The Cloud of Unknowing serait donc la véritable carte de sortie de Sepultura. Oui, aussi simple que ça, un mini-album de quatre pièces, rien de moins. Rien de plus! Euh oui, à cela s’ajoute une tournée d’adieu, une seconde même et une deuxième visite pour le Québec, comme si le groupe voulait s’assurer qu’on comprenne bien que cette fois, c’est la bonne.
Intitulé The Cloud of Unknowing, ce court format propose du matériel qui navigue entre plusieurs atmosphères tout en conservant une ligne directrice étonnamment cohérente.
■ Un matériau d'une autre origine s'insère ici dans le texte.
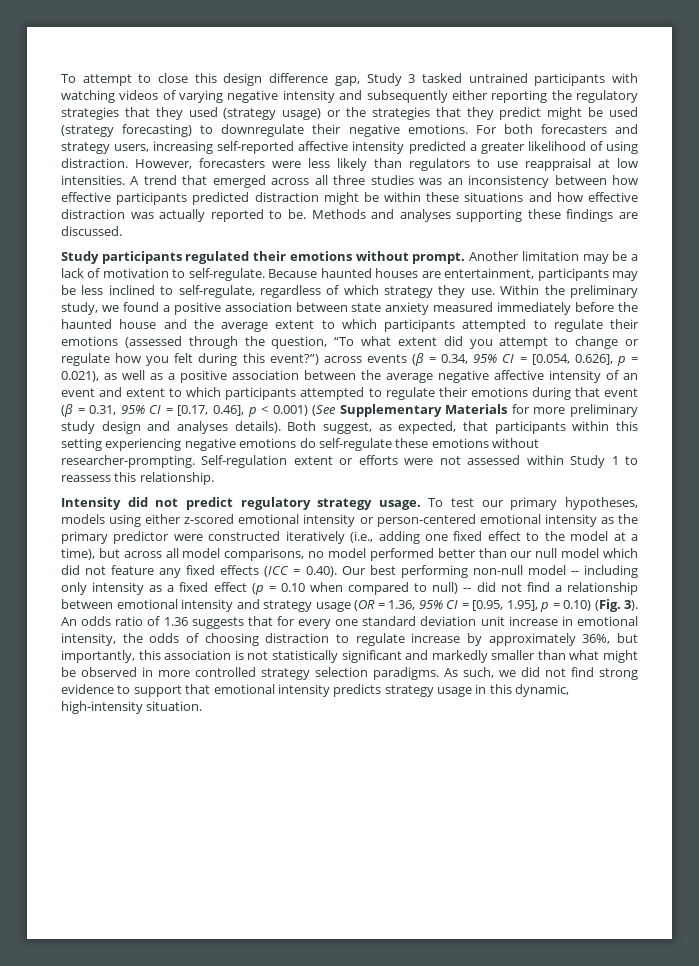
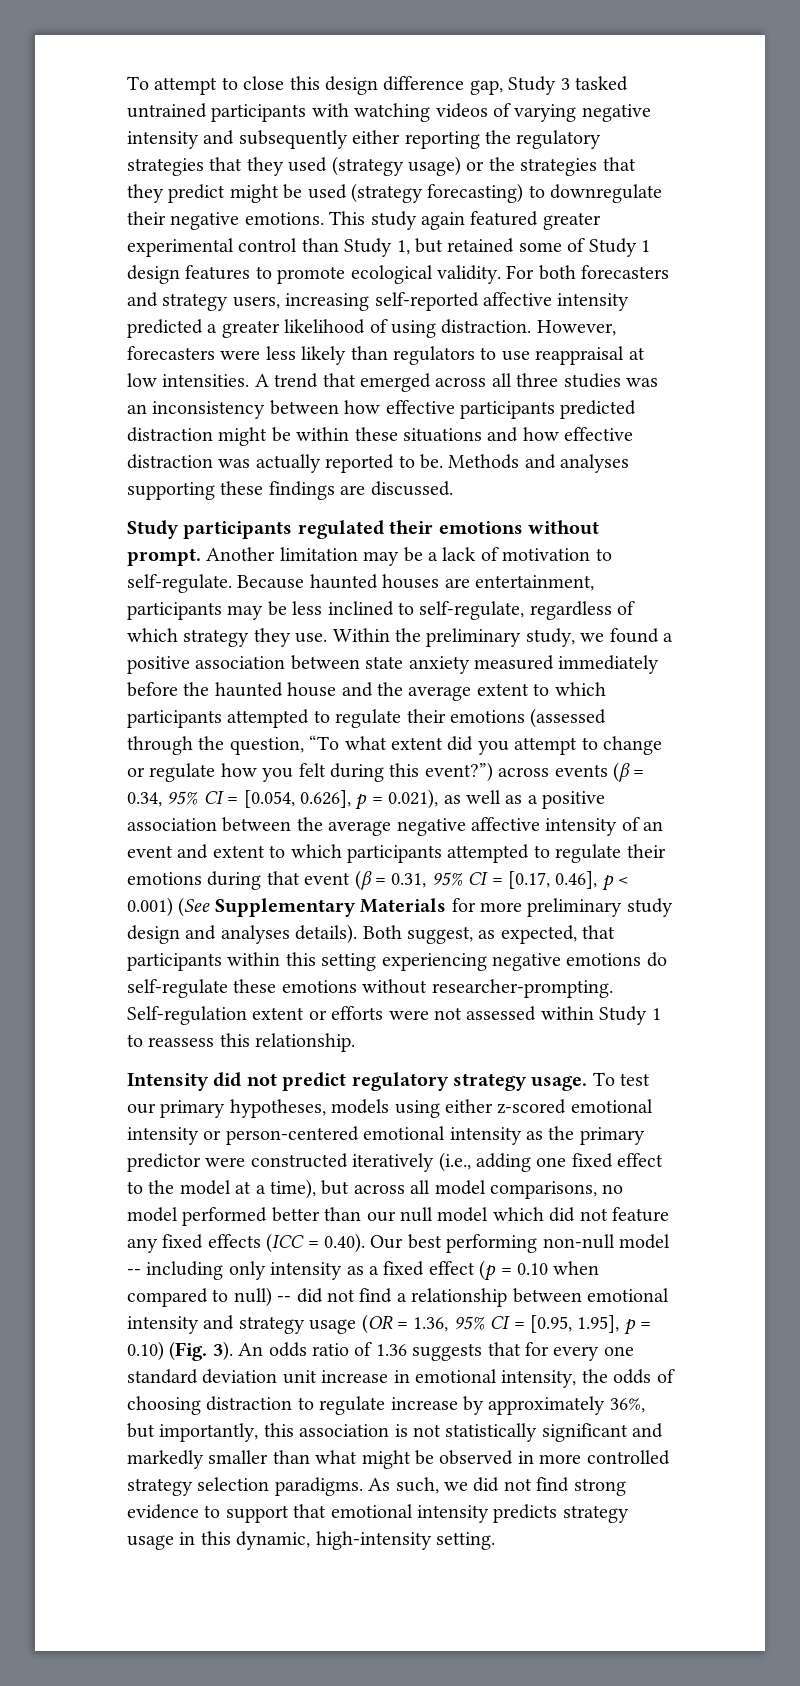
+ This study again featured greater experimental control than Study 1, but retained some of Study 1 design features to promote ecological validity.
- As such, we did not find strong evidence to support that emotional intensity predicts strategy usage in this dynamic, high-intensity situation.
+ As such, we did not find strong evidence to support that emotional intensity predicts strategy usage in this dynamic, high-intensity setting.

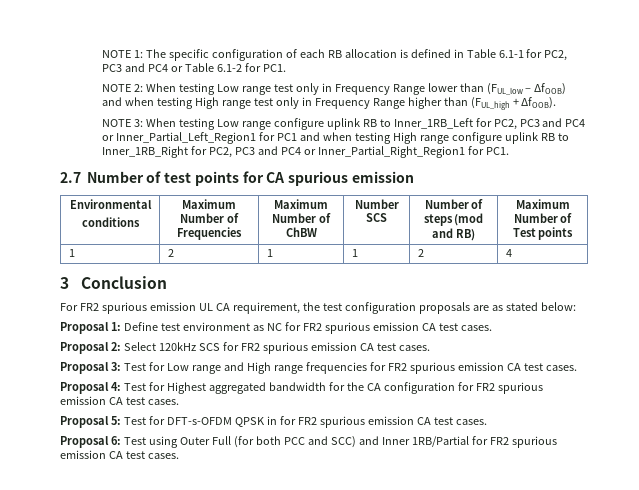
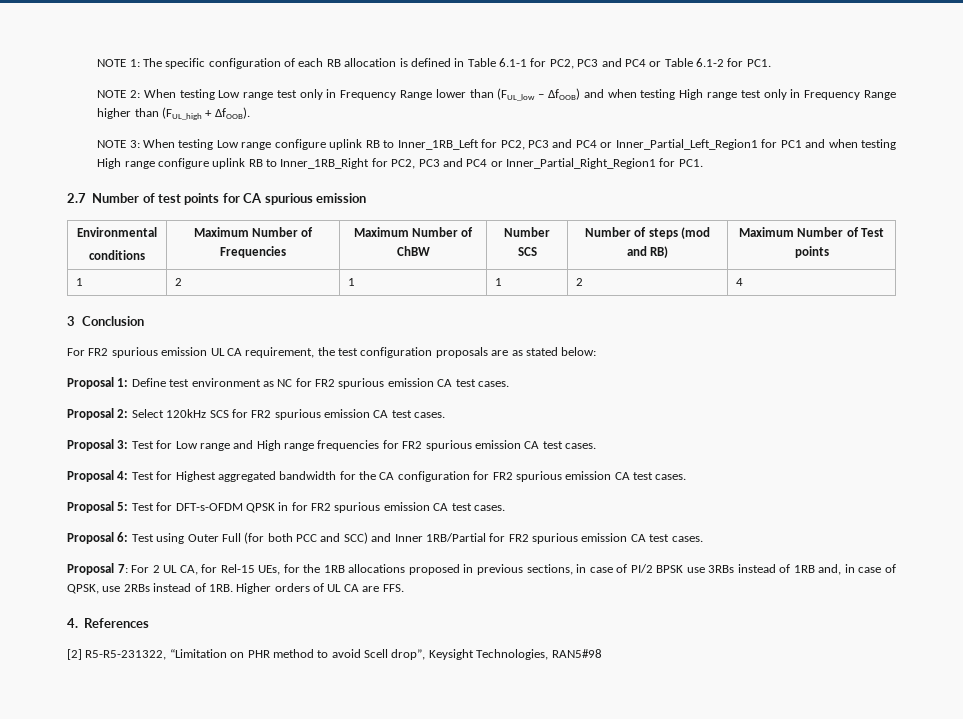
+ Proposal 7: For 2 UL CA, for Rel-15 UEs, for the 1RB allocations proposed in previous sections, in case of PI/2 BPSK use 3RBs instead of 1RB and, in case of QPSK, use 2RBs instead of 1RB. Higher orders of UL CA are FFS.
+ 4. References
+ [2] R5-R5-231322, “Limitation on PHR method to avoid Scell drop”, Keysight Technologies, RAN5#98

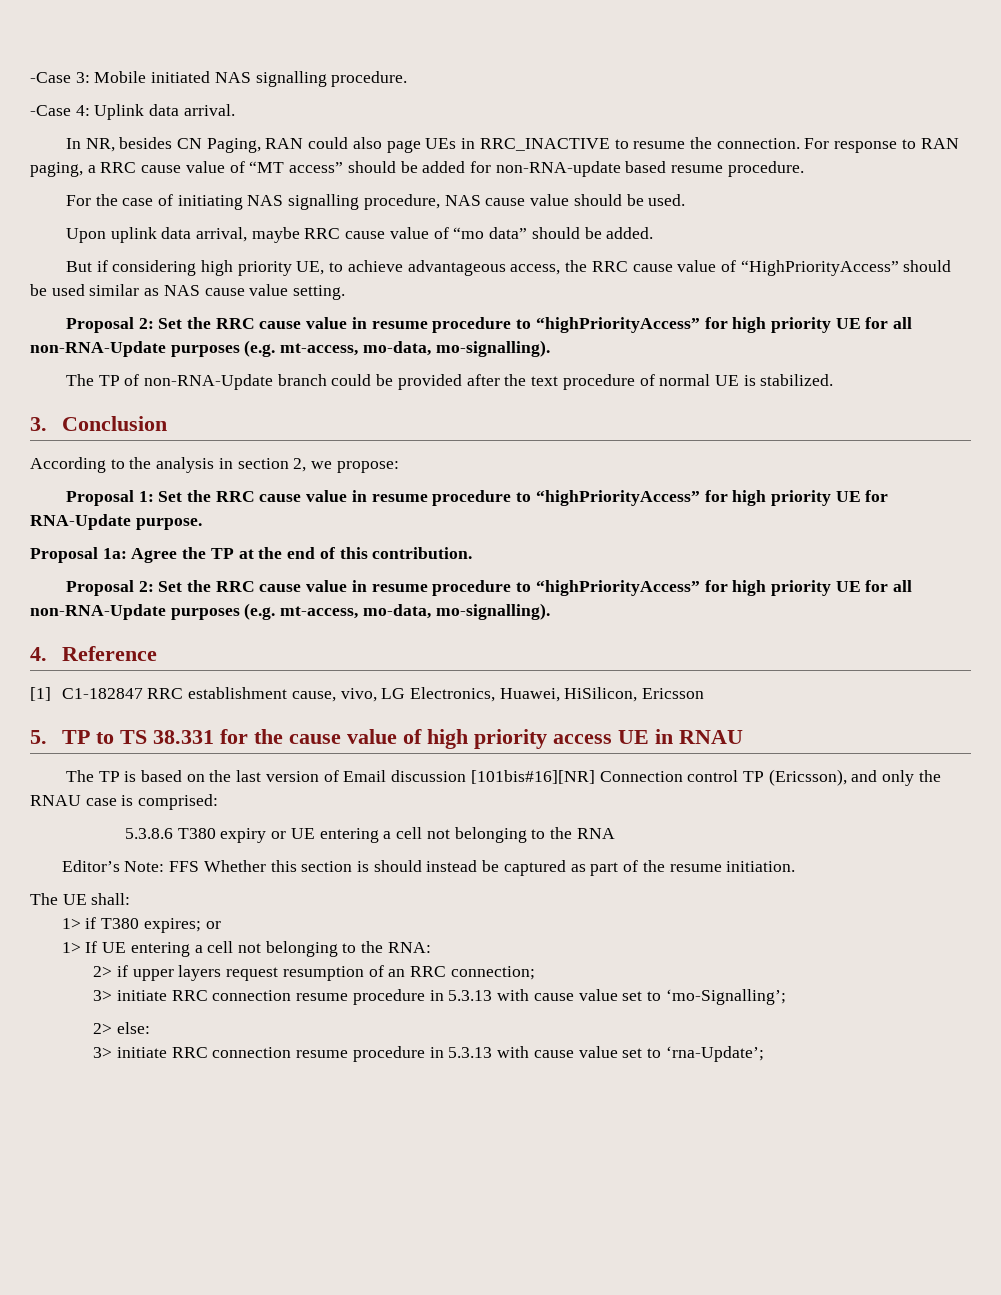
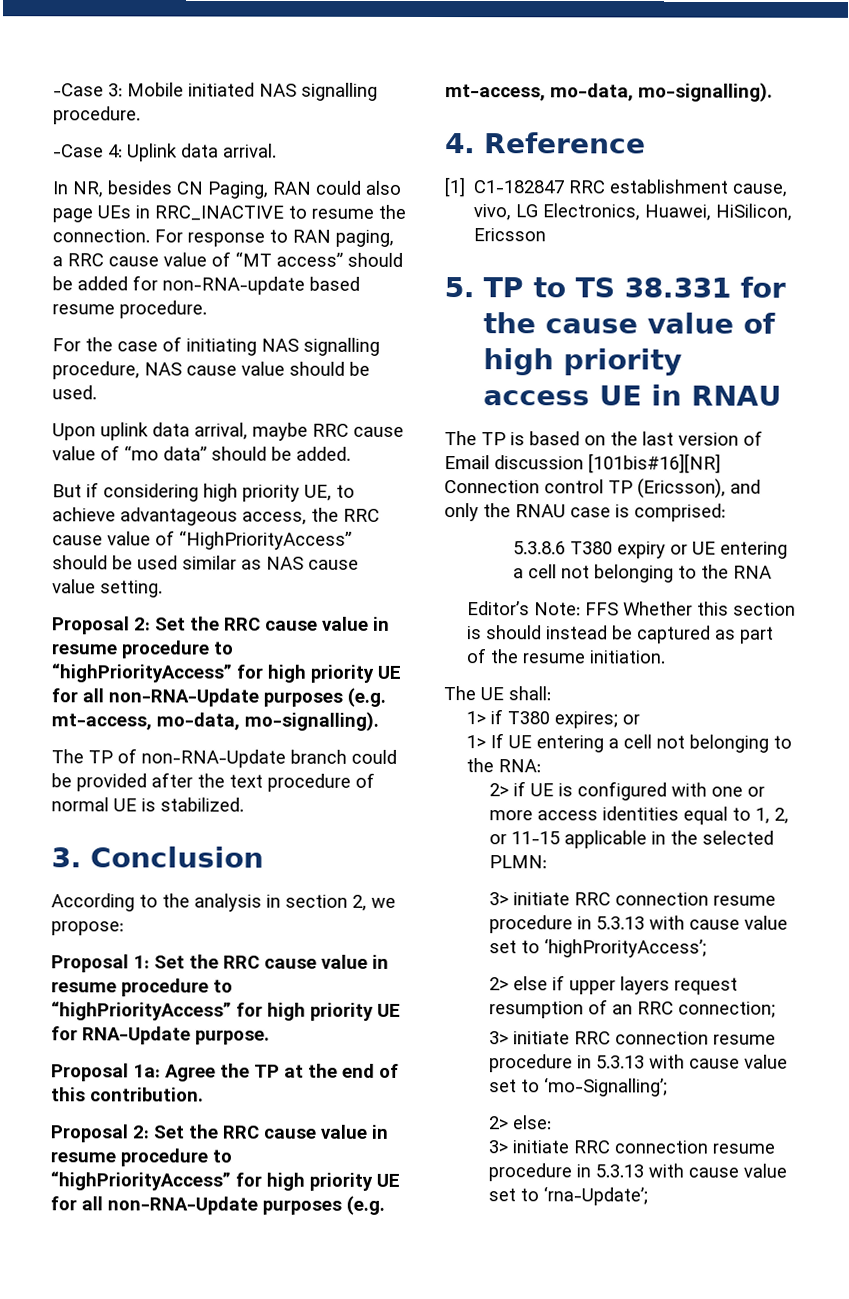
- 2> if upper layers request resumption of an RRC connection;
+ 2> if UE is configured with one or more access identities equal to 1, 2, or 11-15 applicable in the selected PLMN:
+ 3> initiate RRC connection resume procedure in 5.3.13 with cause value set to ‘highProrityAccess’;
+ 2> else if upper layers request resumption of an RRC connection;

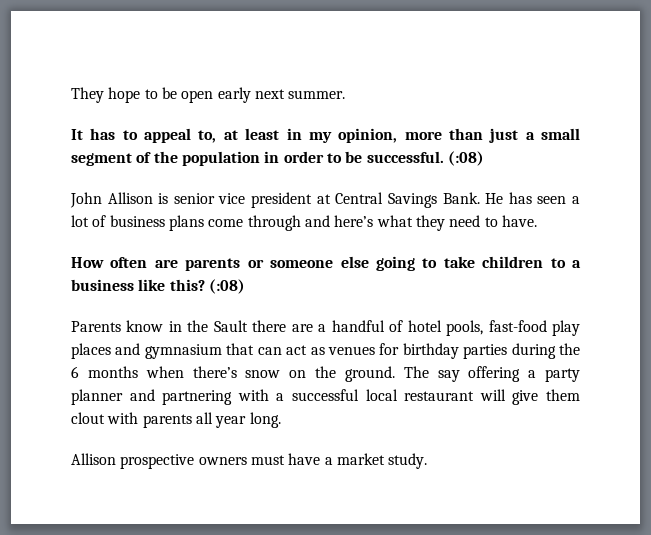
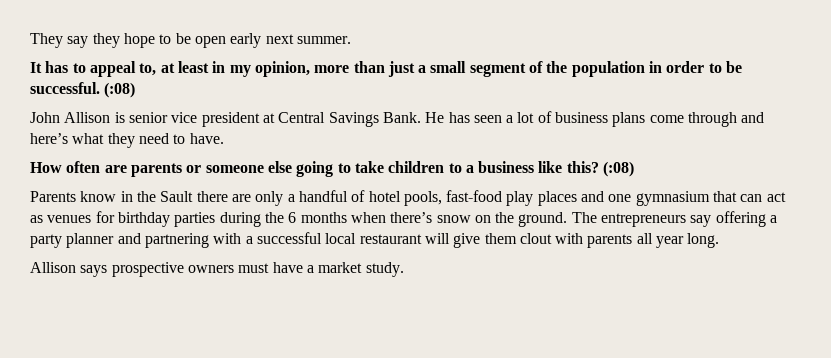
- They hope to be open early next summer.
+ They say they hope to be open early next summer.
- Parents know in the Sault there are a handful of hotel pools, fast-food play places and gymnasium that can act as venues for birthday parties during the 6 months when there’s snow on the ground.
+ Parents know in the Sault there are only a handful of hotel pools, fast-food play places and one gymnasium that can act as venues for birthday parties during the 6 months when there’s snow on the ground.
- The say offering a party planner and partnering with a successful local restaurant will give them clout with parents all year long.
+ The entrepreneurs say offering a party planner and partnering with a successful local restaurant will give them clout with parents all year long.
- Allison prospective owners must have a market study.
+ Allison says prospective owners must have a market study.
Le Sepultura d’Andreas Kisser a toujours cultivé une certaine audace, une qualité que j’ai longtemps appréciée (et que d’autres ont parfois trouvée… discutable) et qui me plait encore. Pour ceux qui préfèrent un registre plus brut, il y a toujours Soulfly, Cavalera (tout court qui reprend du vieux Sepul‘) ou Cavalera Conspiracy, mais personnellement, la séparation appartient à une autre époque car si on fait le calcul, Green est le chanteur de Sepultura depuis 28 ans!
J’ai toujours été sensible au jeu de guitare de Kisser, mais il m’a fallu du temps avant d’adhérer pleinement à la voix de Derrick Green. C’est véritablement depuis Kairos que je suis en phase avec ce Sepultura dit « moderne » et qui a toujours été d’une efficacité redoutable.
Cet enregistrement final marque à la fois une première, et une dernière, avec le batteur Greyson Nekrutman, qui ne passe clairement pas inaperçu. Sa performance est musclée, précise, parfois même très démonstrative… mais diablement précise.
Ce EP s’ouvre en pleine tempête avec All Souls Rising, une pièce rapide où des arrangements de cordes viennent enrichir une structure déjà très dense. Les transitions sont fluides, les ponts solides, et l’ensemble oscille entre une nervosité métalloïde et une certaine sophistication, munie d’une belle maîtrise.

Beyond the Dream brise immédiatement les attentes. Green y adopte une approche quasi théâtrale, feutrée, qui évoque un Nick Cave passé au grinder métallique. La pièce s’installe comme une ballade atypique, soutenue par des nappes de claviers discrètes, avant de monter en intensité sans jamais sombrer dans la surenchère métallique. Une des surprises les plus marquantes de cette production.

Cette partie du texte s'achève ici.